Problem details - Within the listing that follows, reproduce exactly the lines starting at the line with "horizotal row checker." and ending at the line with "- This is a", inclusive, and only those. Pictures are dropped.

Provided data -
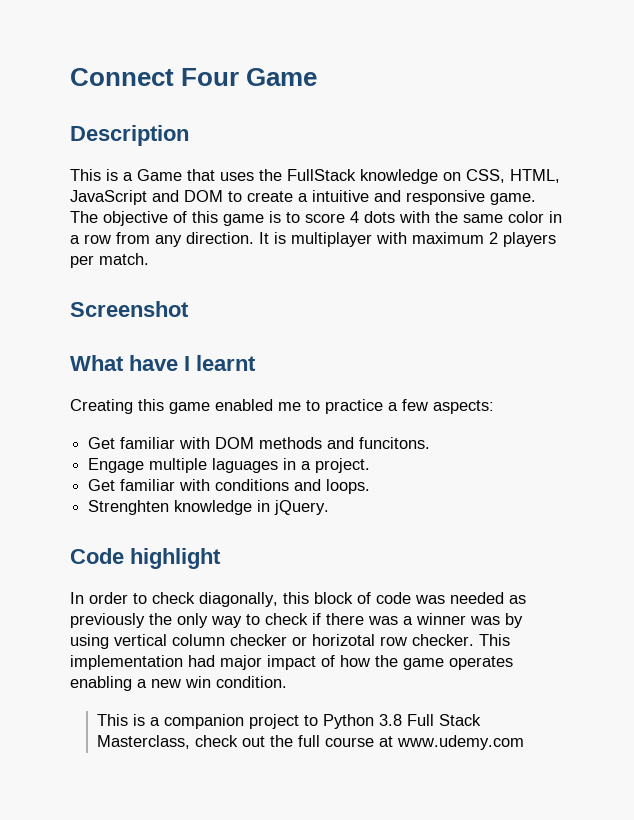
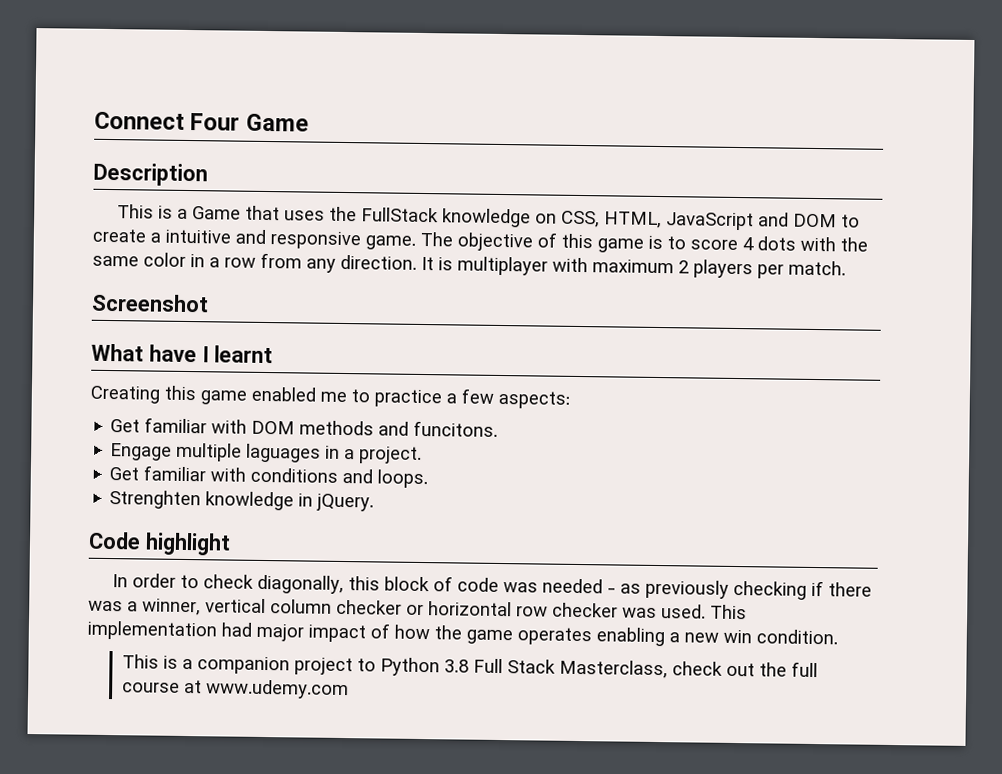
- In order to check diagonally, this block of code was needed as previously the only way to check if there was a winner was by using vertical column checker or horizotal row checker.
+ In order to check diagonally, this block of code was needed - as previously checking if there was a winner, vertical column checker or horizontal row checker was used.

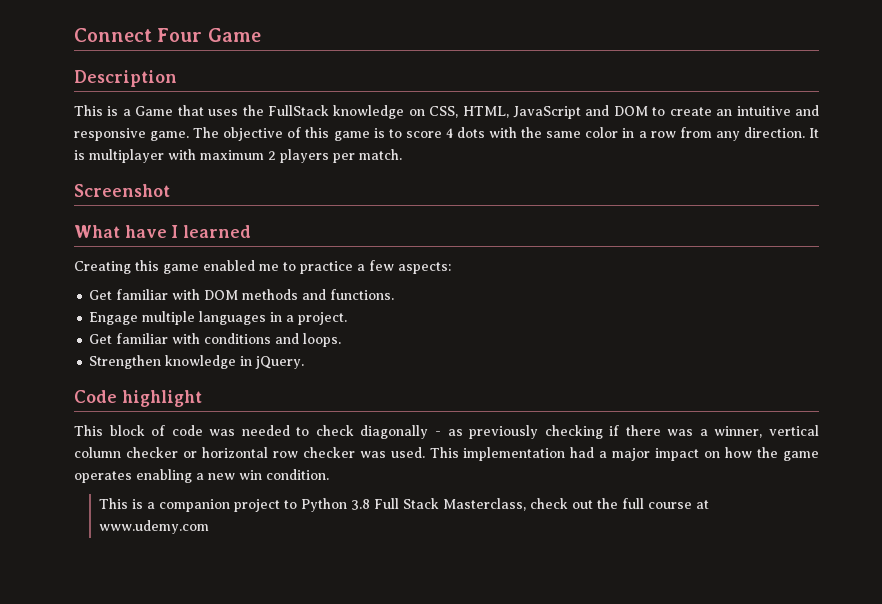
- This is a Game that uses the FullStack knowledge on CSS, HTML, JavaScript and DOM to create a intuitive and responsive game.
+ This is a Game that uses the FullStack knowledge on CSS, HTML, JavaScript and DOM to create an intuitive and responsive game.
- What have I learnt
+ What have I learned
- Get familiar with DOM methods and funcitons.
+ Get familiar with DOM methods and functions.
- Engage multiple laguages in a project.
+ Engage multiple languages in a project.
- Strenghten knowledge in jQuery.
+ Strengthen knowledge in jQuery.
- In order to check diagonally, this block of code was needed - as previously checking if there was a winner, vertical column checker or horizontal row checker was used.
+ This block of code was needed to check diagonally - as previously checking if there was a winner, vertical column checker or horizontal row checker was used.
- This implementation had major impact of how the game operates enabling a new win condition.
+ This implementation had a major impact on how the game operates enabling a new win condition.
--
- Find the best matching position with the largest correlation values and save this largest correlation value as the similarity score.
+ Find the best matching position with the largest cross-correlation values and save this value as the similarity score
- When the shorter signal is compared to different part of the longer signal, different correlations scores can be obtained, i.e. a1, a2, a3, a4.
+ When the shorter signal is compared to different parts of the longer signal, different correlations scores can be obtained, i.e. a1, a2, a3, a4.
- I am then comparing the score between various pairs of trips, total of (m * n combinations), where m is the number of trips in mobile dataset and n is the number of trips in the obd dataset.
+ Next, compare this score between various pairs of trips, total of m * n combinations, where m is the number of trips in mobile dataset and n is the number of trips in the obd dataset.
* * *
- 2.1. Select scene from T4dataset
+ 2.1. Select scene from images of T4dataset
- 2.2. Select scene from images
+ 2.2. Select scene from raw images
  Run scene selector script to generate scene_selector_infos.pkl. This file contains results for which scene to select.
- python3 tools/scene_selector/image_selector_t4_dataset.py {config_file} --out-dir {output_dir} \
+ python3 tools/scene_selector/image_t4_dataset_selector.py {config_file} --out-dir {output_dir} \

Response -
- In order to check diagonally, this block of code was needed as previously the only way to check if there was a winner was by using vertical column checker or horizotal row checker.
+ In order to check diagonally, this block of code was needed - as previously checking if there was a winner, vertical column checker or horizontal row checker was used.

- This is a Game that uses the FullStack knowledge on CSS, HTML, JavaScript and DOM to create a intuitive and responsive game.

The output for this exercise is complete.